- What is required
Within the entries below, output exactly the lines between the line containing "the Youthful Female" and the line containing "Home and Electrical", inclusive, and omit any picture.

- Information supplied
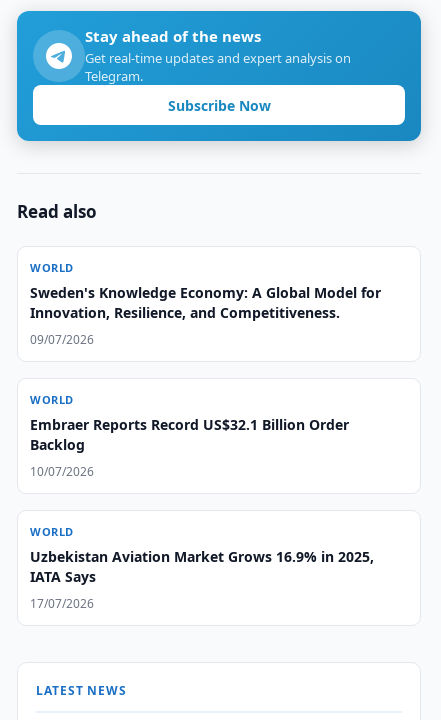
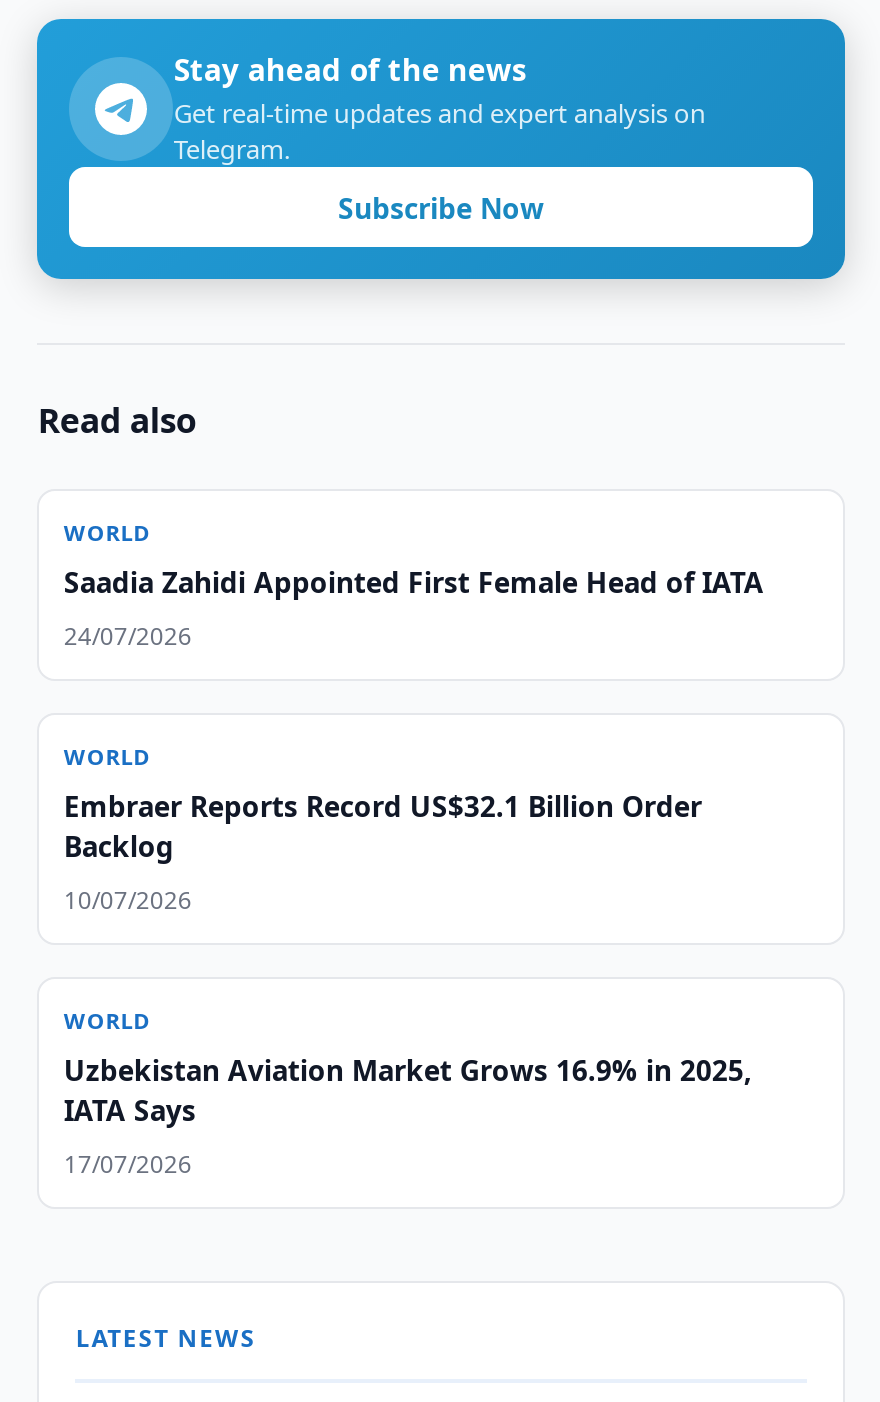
- Sweden's Knowledge Economy: A Global Model for
- Innovation, Resilience, and Competitiveness.
+ Saadia Zahidi Appointed First Female Head of IATA

- 09/07/2026
+ 24/07/2026
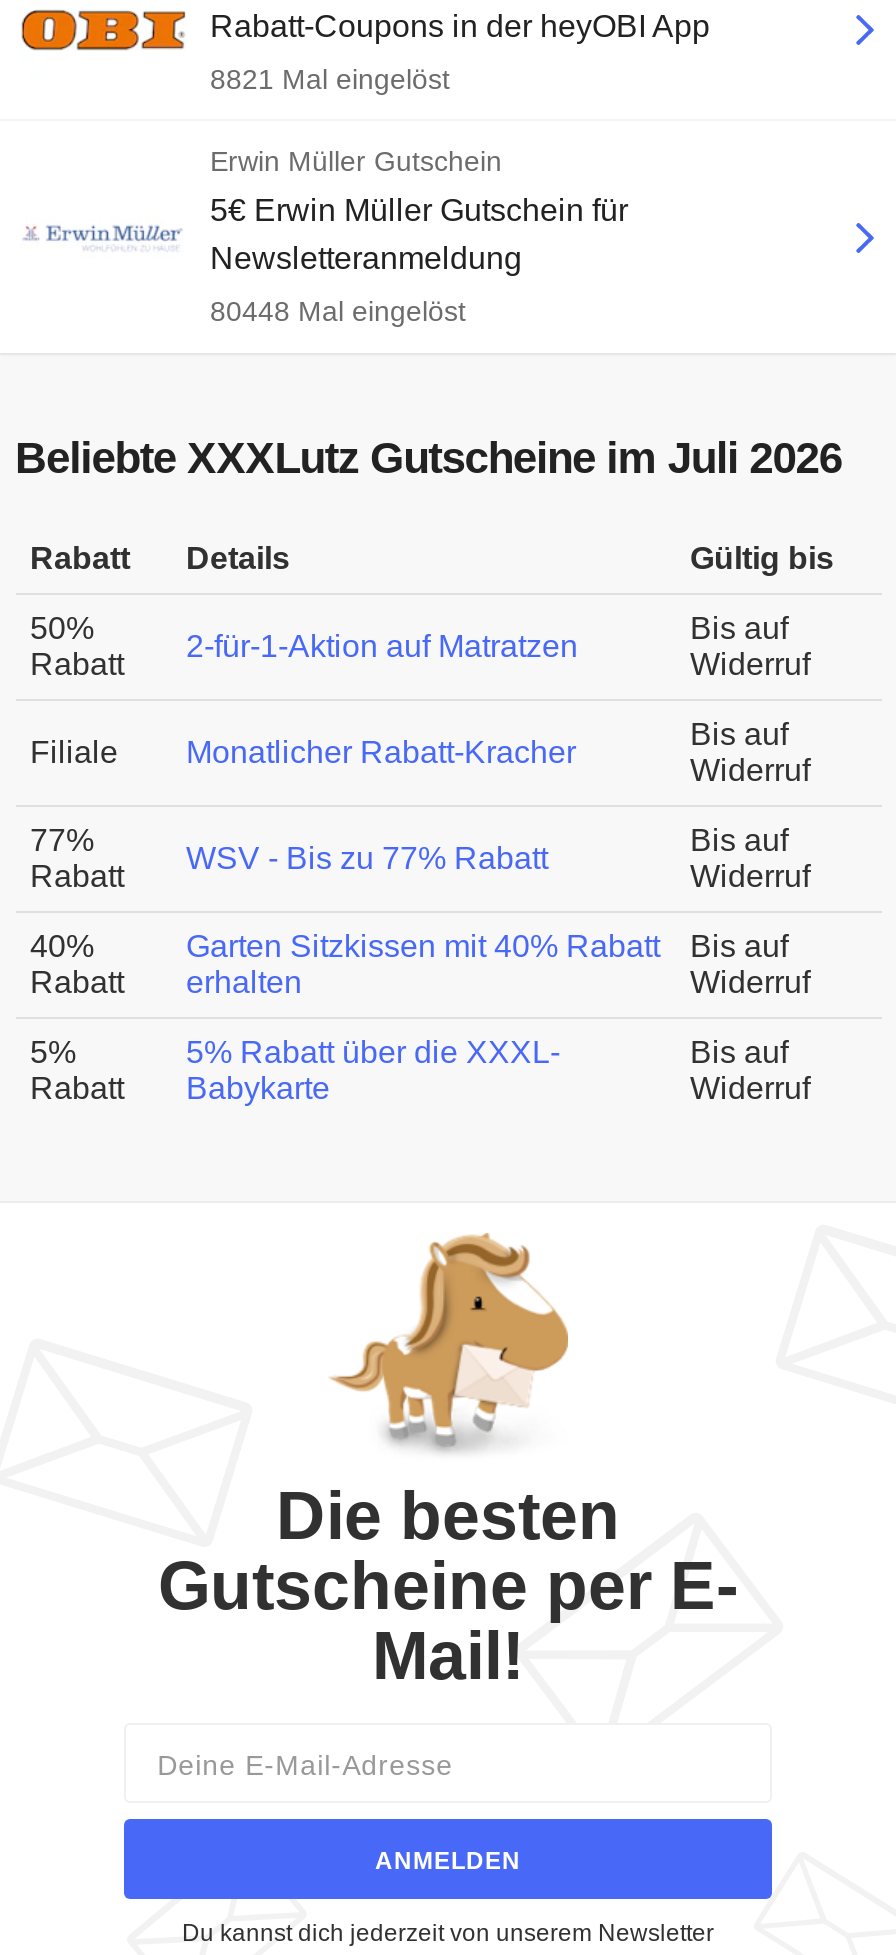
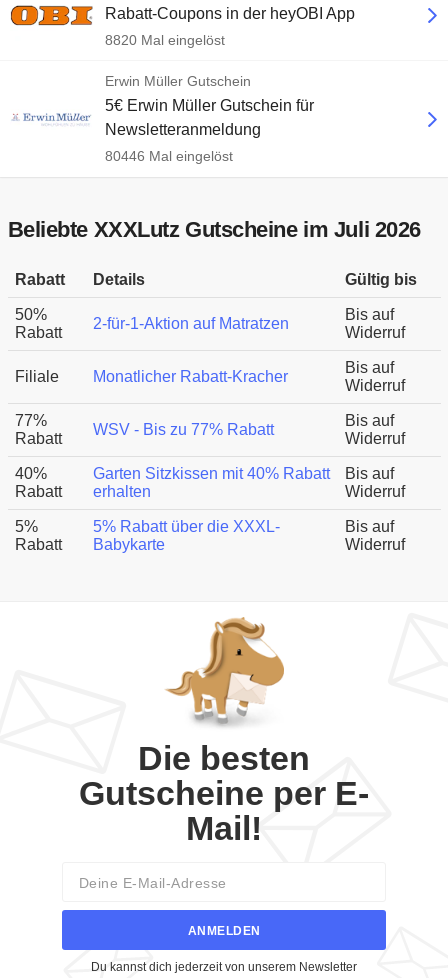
- 8821 Mal eingelöst
+ 8820 Mal eingelöst

- 80448 Mal eingelöst
+ 80446 Mal eingelöst
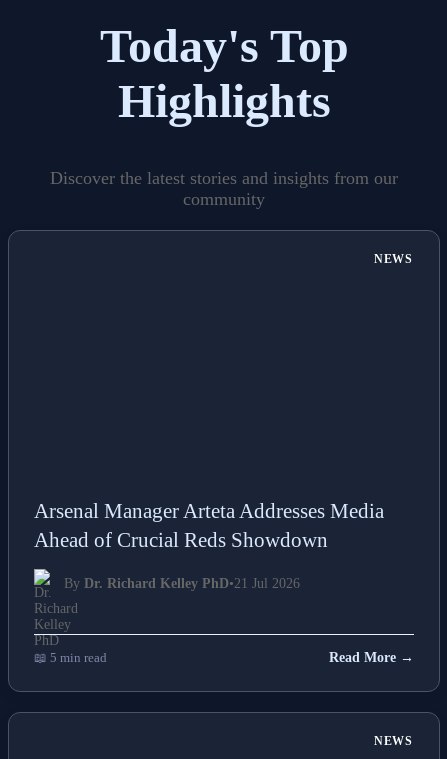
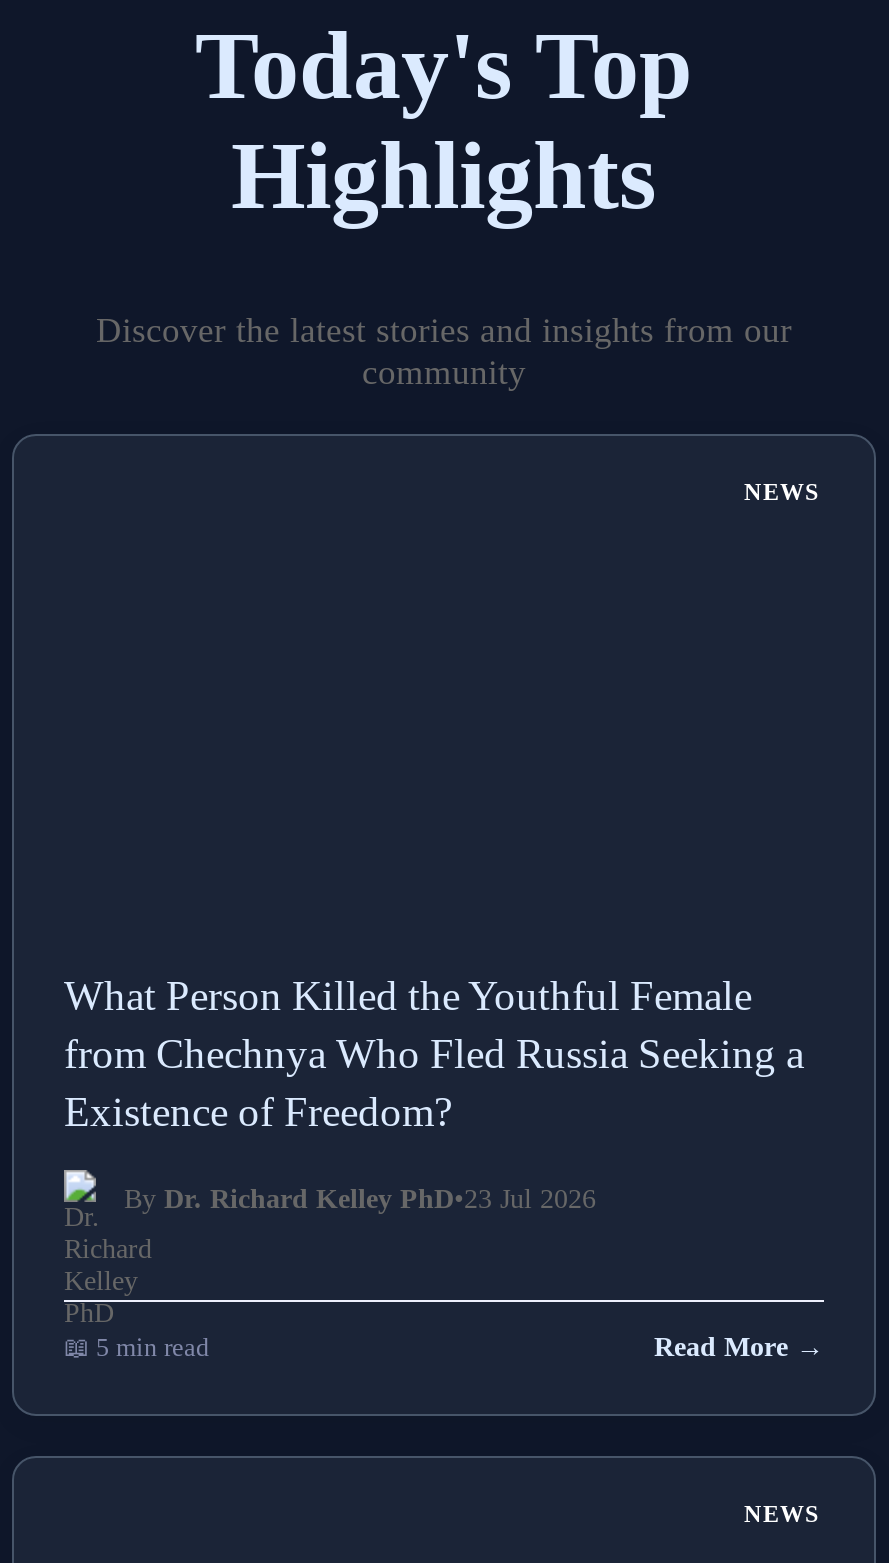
- Arsenal Manager Arteta Addresses Media
- Ahead of Crucial Reds Showdown
+ What Person Killed the Youthful Female
+ from Chechnya Who Fled Russia Seeking a
+ Existence of Freedom?

- By Dr. Richard Kelley PhD•21 Jul 2026
+ By Dr. Richard Kelley PhD•23 Jul 2026
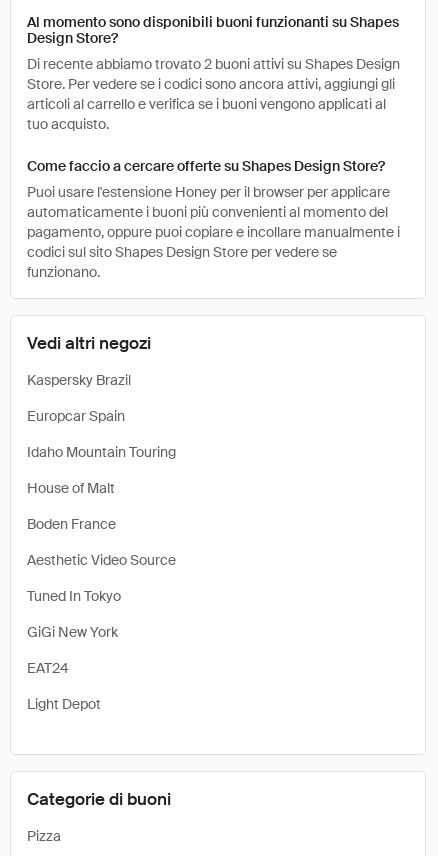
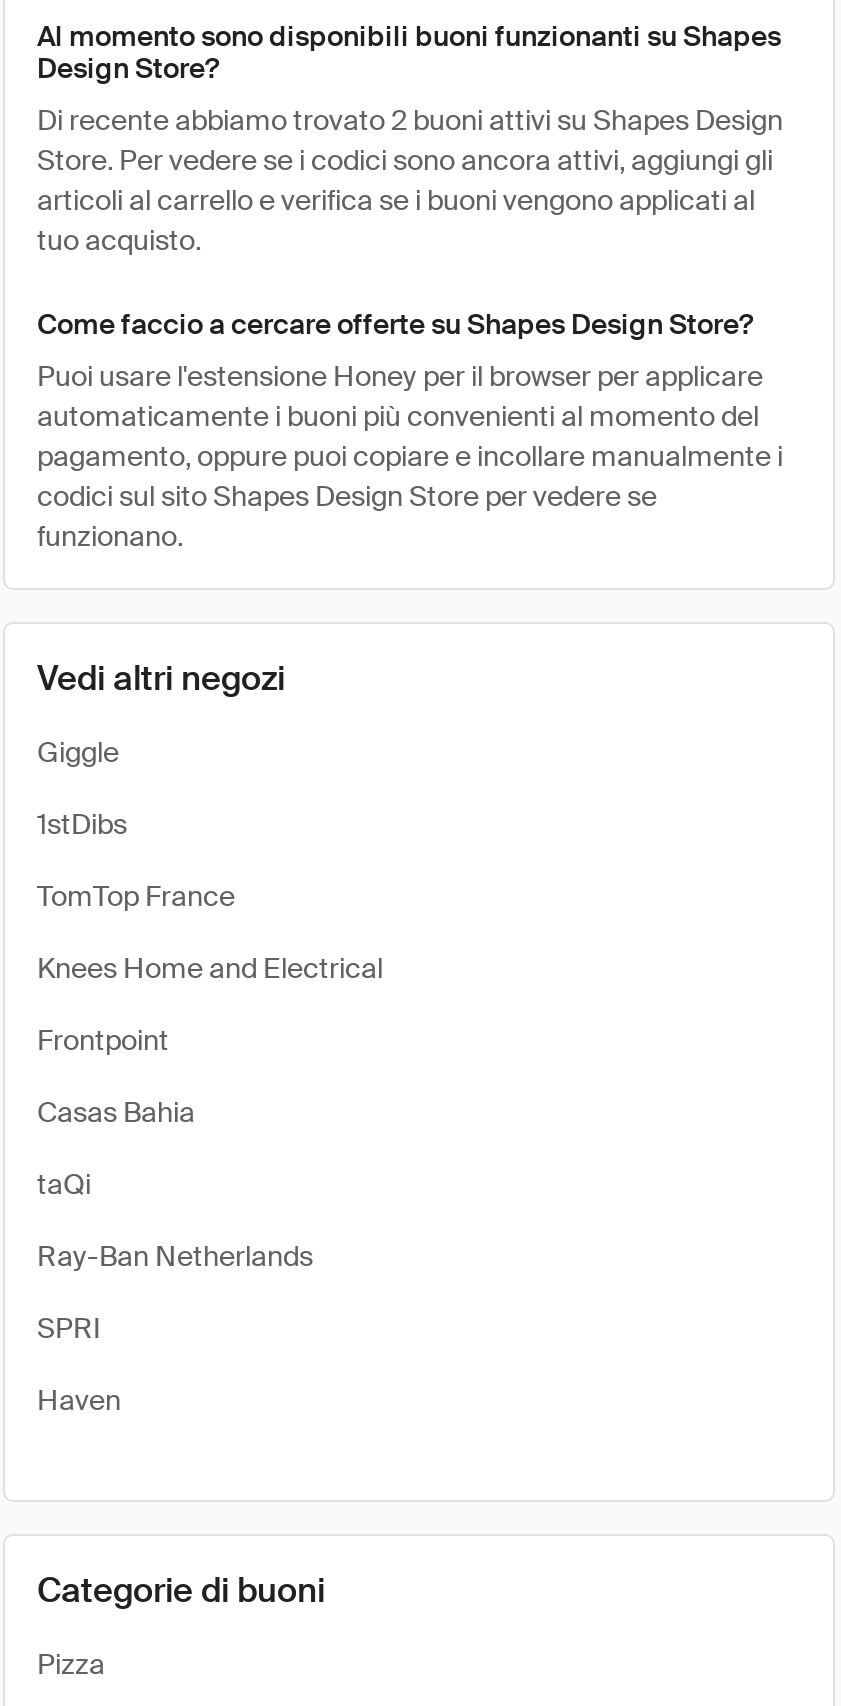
- Kaspersky Brazil
+ Giggle

- Europcar Spain
+ 1stDibs

- Idaho Mountain Touring
+ TomTop France

- House of Malt
+ Knees Home and Electrical

- Boden France
+ Frontpoint

- Aesthetic Video Source
+ Casas Bahia

- Tuned In Tokyo
+ taQi

- GiGi New York
+ Ray-Ban Netherlands

- EAT24
+ SPRI

- Light Depot
+ Haven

- Expected output
+ What Person Killed the Youthful Female
+ from Chechnya Who Fled Russia Seeking a
+ Existence of Freedom?

- By Dr. Richard Kelley PhD•21 Jul 2026
+ By Dr. Richard Kelley PhD•23 Jul 2026
- Kaspersky Brazil
+ Giggle

- Europcar Spain
+ 1stDibs

- Idaho Mountain Touring
+ TomTop France

- House of Malt
+ Knees Home and Electrical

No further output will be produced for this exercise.